SHAMELESS SELF PROMOTION – I will also be serving as the host of the “Top Five” Tasting Tent at the thirtieth annual Vintage Virginia the first weekend in June at Bull Run.  I will also be a part of the Wine 101 seminar  at the Montpelier Wine Festival held in May in Orange County.

Whether you choose to be a part of the seminars or not, I strongly encourage you to attend a couple Virginia Vine Festivals and taste how Virginia wines have grown in variety and excellence. I do hope to see you along the Virginia Wine Trail.

 

Wine Festivals – Marketing Goldmine, Necessary Evil or Simple Drunkfest?

By. Neil Williamson, Grumpy Marketing Guy

Photo Credit: Virginia Wine Festival

Anyone that has been paying attention over the last twenty years has witnessed the growth of the wine festival.  The bulk of this post will focus on Virginia wine festivals but I have seen similar patterns in other states as well.  As a disclaimer, I have created festivals, worked with festival promoters, been a festival attendee and been an exhibiting winery.

One truth at the outset — All festivals are not created equal.

Back in the Industry’s early days, wine festivals were the hot spot to find the new wine meet the wine makers and hear good music (all of this is still true).  In addition these festivals were hugely profitable for the wineries because people would come and buy cases of Virginia wine that were not available at their local stores.

Then three major changes occurred:

  • Others saw the festivals were successful and fun and more festivals popped up
  • Virginia wineries started selling in the neighborhood wine shops
  • A bunch more Virginia wineries (now over 200) came on the scene

Photo Credit: Virginia Wine Festival

Does this mean festivals are no longer a good idea for consumers or wineries — absolutely not but how both consumers and wineries approach festivals should change.  In addition smart festival promoters are differentiating their festivals with additional programming, unique locations, and special top-notch entertainment and promotion.

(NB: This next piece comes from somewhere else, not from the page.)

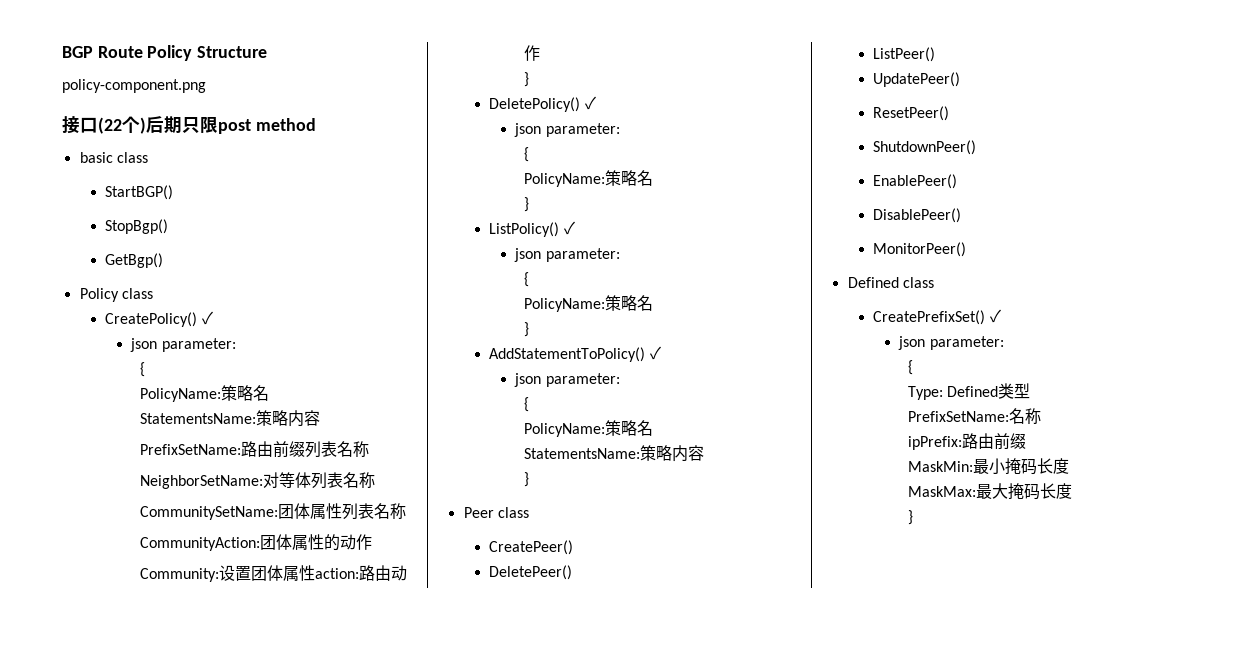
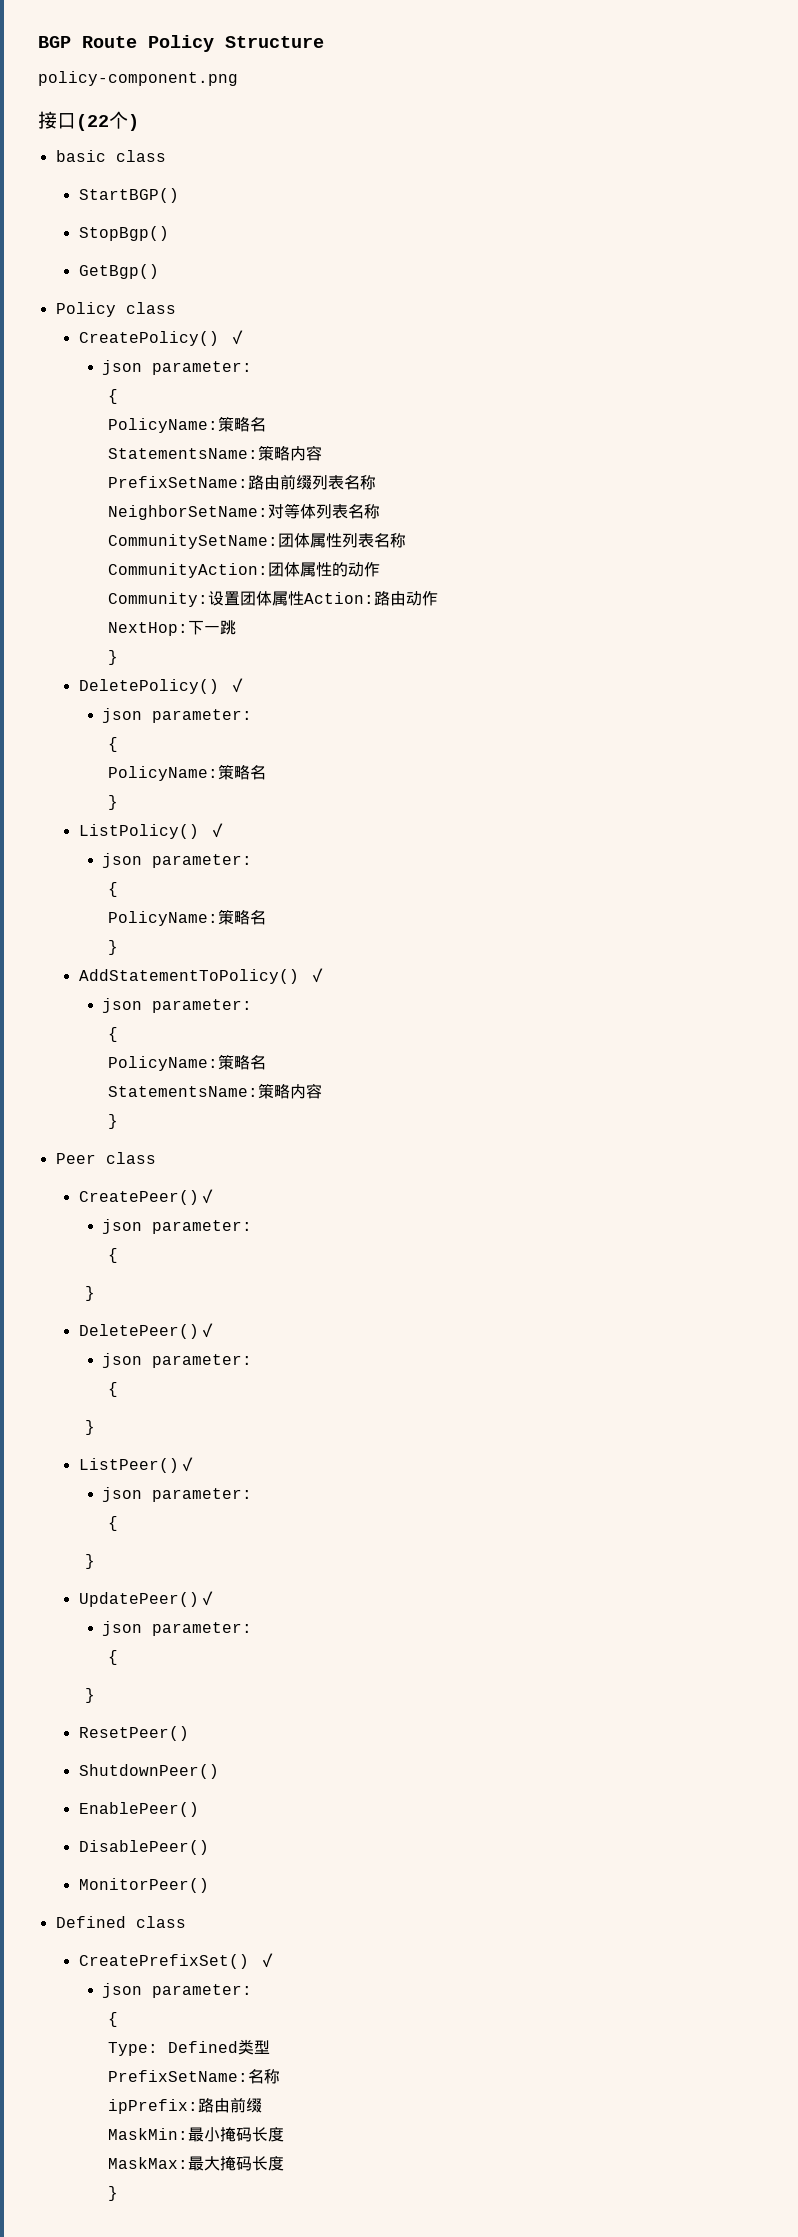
[146,116,316,134] 后期只限post method -> (139, 122) none
[314,568,359,579] action: -> [303,592,374,604] Action:
(540, 53) none -> [107,620,236,636] // NextHop:下一跳
[489,540,574,555] [489,565,573,580] [873,47,936,62] [873,72,961,87] CreatePeer() // DeletePeer() // ListPeer() // UpdatePeer() -> [78,1189,215,1205] [102,1219,253,1234] [107,1248,118,1263] [84,1286,95,1301] [78,1323,215,1339] [102,1353,253,1368] [107,1382,118,1397] [84,1420,95,1435] [78,1457,195,1473] [102,1487,253,1502] [107,1516,118,1531] [84,1554,95,1569] [78,1591,215,1607] [102,1621,253,1636] [107,1650,118,1665] [84,1688,95,1703] CreatePeer()✓ // json parameter: // { // } // DeletePeer()✓ // json parameter: // { // } // ListPeer()✓ // json parameter: // { // } // UpdatePeer()✓ // json parameter: // { // }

First, consumers should change their methodology at a festival.  Rather than heading toward either the first tent or your favorite, I encourage festival goers to “start in the back and work forward”.  Seek out those wineries you don’t know before you head back to your well known favorites.  Secondarily, eat — trust me you need to eat.  After over a decade in the wine business, I can tell you the sun and the wine will catch up with you.  Finally and most importantly buy.  The wineries have come to the festival to sell you wine.  Don’t ask where you can buy it — look at the cases stacked behind the taster — you can buy the wine here!

The wineries need to be more selective about their pours.  Knowing you are headed to a festival where a number of wineries will be pouring do you think it is wise to bring all 14 of your wines?  An interesting study mentioned in Malcolm Gladwell’s book Blink tested consumers provided four options of jelly to taste versus 12 options of jellies to taste — which portfolio sold more?  The one with only 4 choices.  Take a good look at your wine inventory and determine which wines you can afford to pour and sell at festival.  In addition, after two years of festival going, wineries should take a good hard look at their festival profitability, not all festivals make money but those that cost a bunch should be considered for discontinuation.

Finally, the promoters must recognize two important realities first the people come to the festival for the wine so be really nice to the wineries and make it easy for them.  Secondarily, that the days of throwing a wine party in the field and having any crowd come are long gone.  You need to have a hook, a solid marketing plan (including social media), as well as hope for good weather.

Festivals are an important part of the Virginia wine business.  In addition to being a solid sales/marketing opportunity it also draws the industry together in a unique way.  You will never forget who was near you when the Tornado Warning came down from the hill or what wineries made it to the convention room floor despite over a foot of snow.

Above all else, all involved in wine festivals need to have a can do attitude and recognize that whether the event is like a Super Bowl winning team or the voyage of the Titanic, we are all in this together.

The answer to the question in the post headline is “Yes!”